Our faces were turned towards Washington, a distant 25 miles, this being our promised
land;  but in vain did we look for the cloud that was to conceal our flight from the enemy.
The day was bright and beautiful;  the sun smiles on its course cheerily, and the whole
aspect of nature was so mild and placid that if fear had not overcome every other emotion,
the outpourings of many a heart would have been offered up in gratitude to the Author who
had been so bountiful in the dispensation of His blessings.  At a distance of two miles from
home two roads met at a place then and now known as the "Raccoon Box."

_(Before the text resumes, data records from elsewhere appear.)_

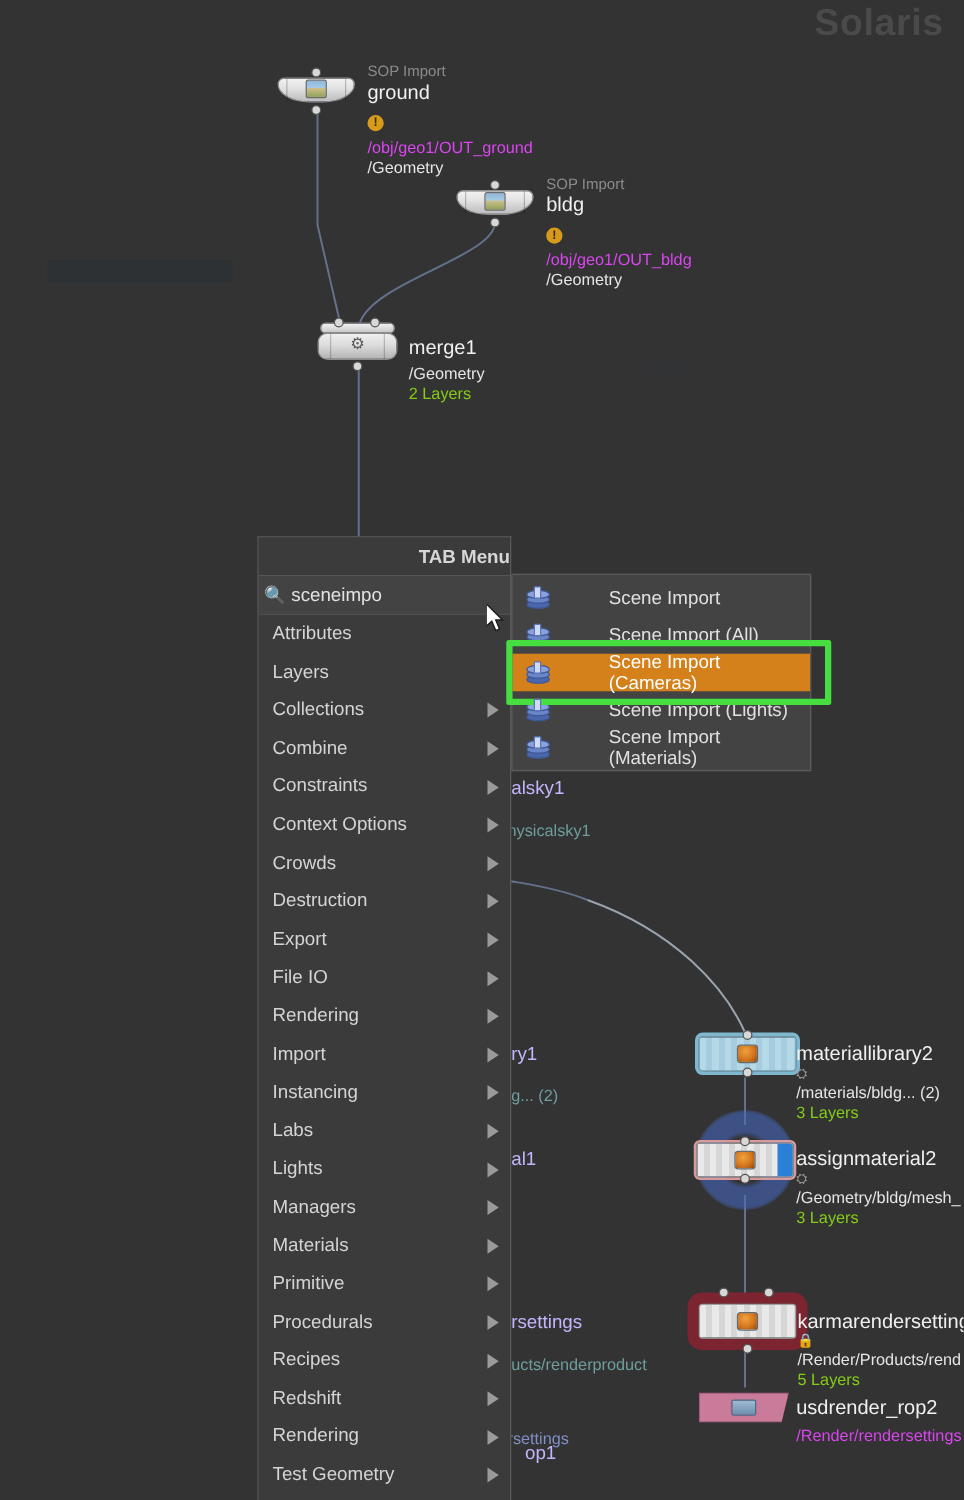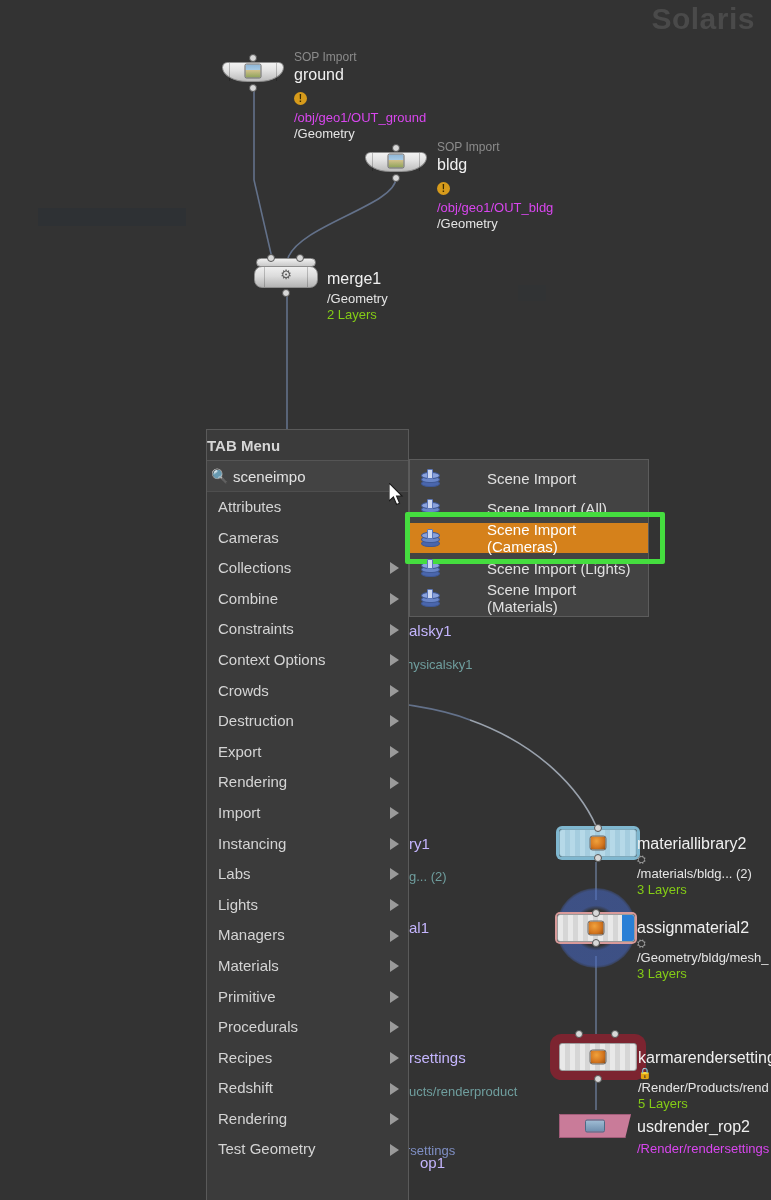"TAB Menu" .tm-title { text-align: left -> right }
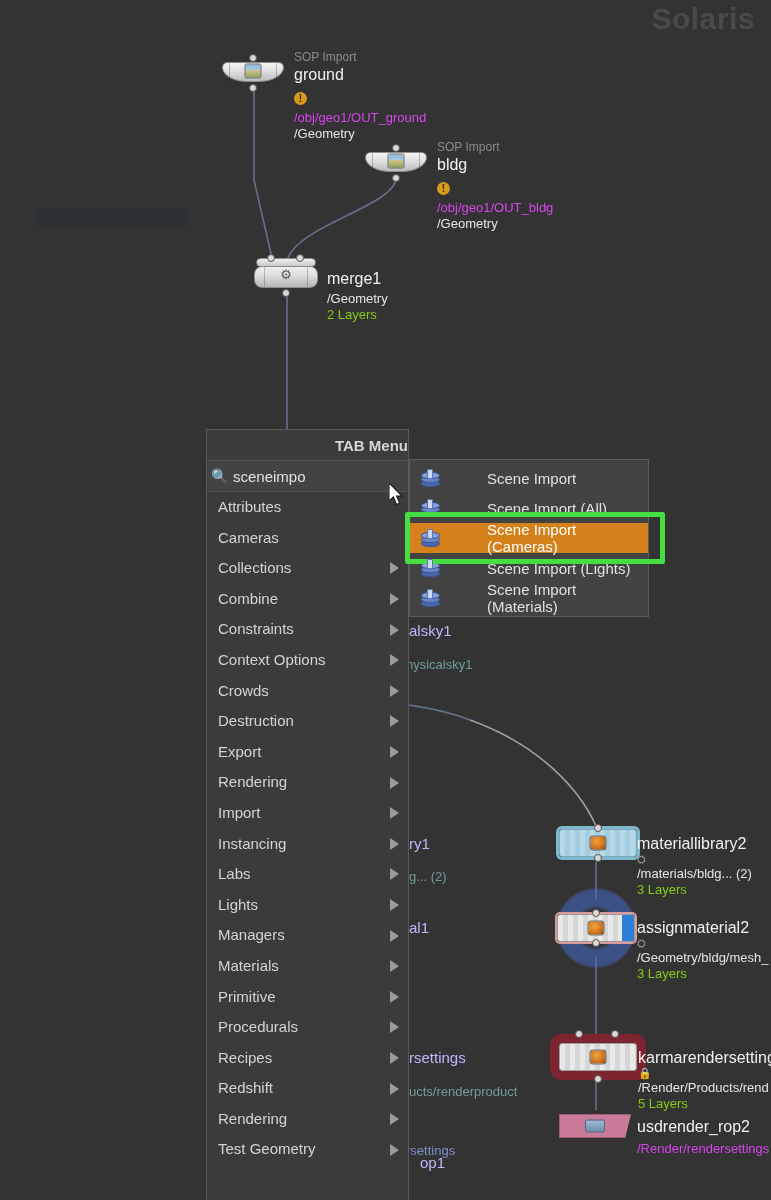"Cameras" span { text: Cameras -> Layers }
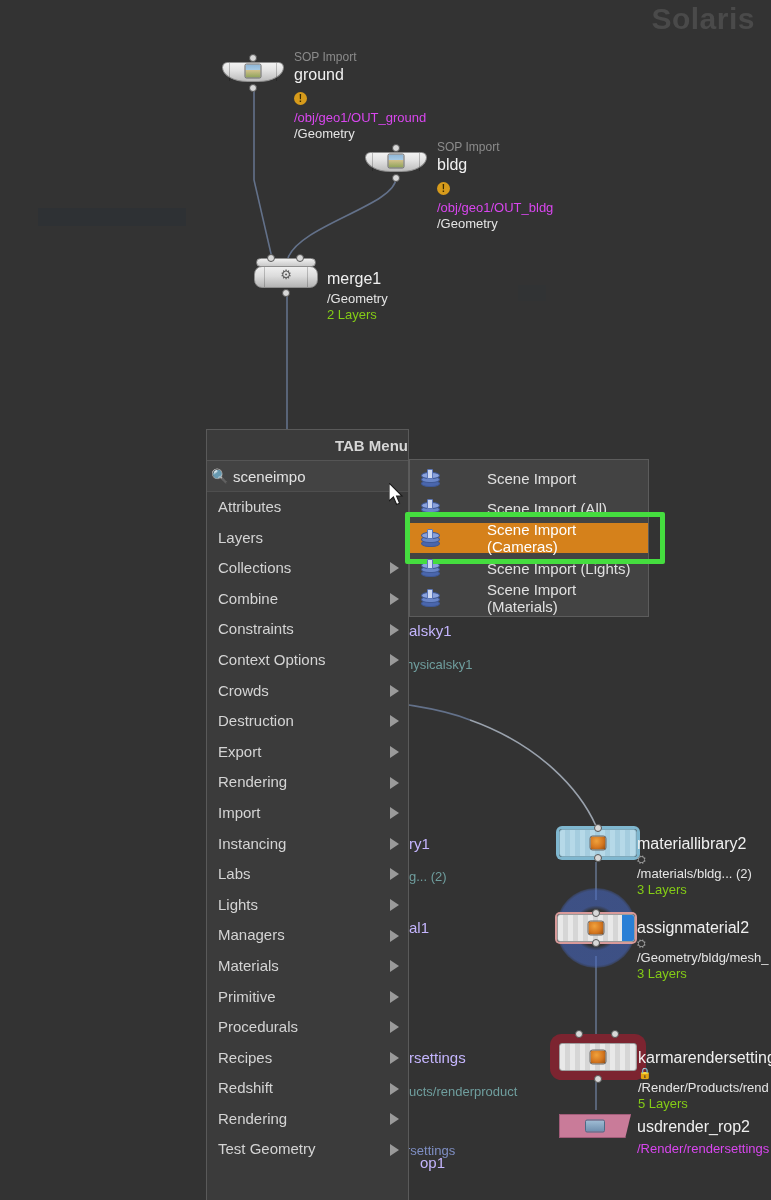"File IO" div.tm-item { html: none -> <div><span>File IO</span><span></span></div> }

At the Raccoon Box, our party was joined by 20 or more families, all on their way to
headquarters.  Carts, wagons, children, horses and dogs were so promiscuously thrown
together that the elderly dams found much difficulty in keeping together their numerous

After much confusion and any amount of loud talking, the caravan finally began to move.
The road was narrow, scarcely permitting the passage of two wagons abreast, but it
frequently happened that the driver in the rear fancied he heard an unusual noise which
might not be a savage yell of delight, and would make a bold attempt to pass to the front,
but the attempt was rarely successful, as those in the van were not willing to give any
advantage to their less fortunate companions who had to close the long lines of this
heterogeneous procession.

The scene was ludicrous beyond description.  Here three white-haired urchins were pelting
an old plow horse into a fast walk;  while there a young mother, similarly mounted, was
carrying ne child in her lap while two others were holding on desperately to avoid a fearful
tumble;  while further on a rickety old cart drawn by two stalwart oxen was loaded with
beds, boxes and children thrown together by chance  - the latter crying lustily to be released
from their vile imprisonment while the rod was occasionally applied to keep them quite.
Being a good walker then, as in later years, I avoided the ills to which many of my own age
fell heir.

When the alarm was first given, many of those who were able to make a defense met by
previous agreement at a point known as Clifton, the present residence of Israel
COLEMAN, which is on the old Robinson Road leading from Natchez to Nashville.

Here in the forenoon of that eventful day, so long remembered by many as an epoch in their
lives, about a doze of the neighboring farmers met for consultation.  It was decided that a
part of this force should proceed without delay win the direction of Port Gibson, where they
had no doubt of meeting with reliable information.

Let me here remark that many of those present on that occasion did not believe the truth of
the report, but acted from providential motives in sending the women and children to a
place of security, while, if true, they would be in a position to arrest the advance of the
Indians long enough to give the fugitives time enough to reach their destination.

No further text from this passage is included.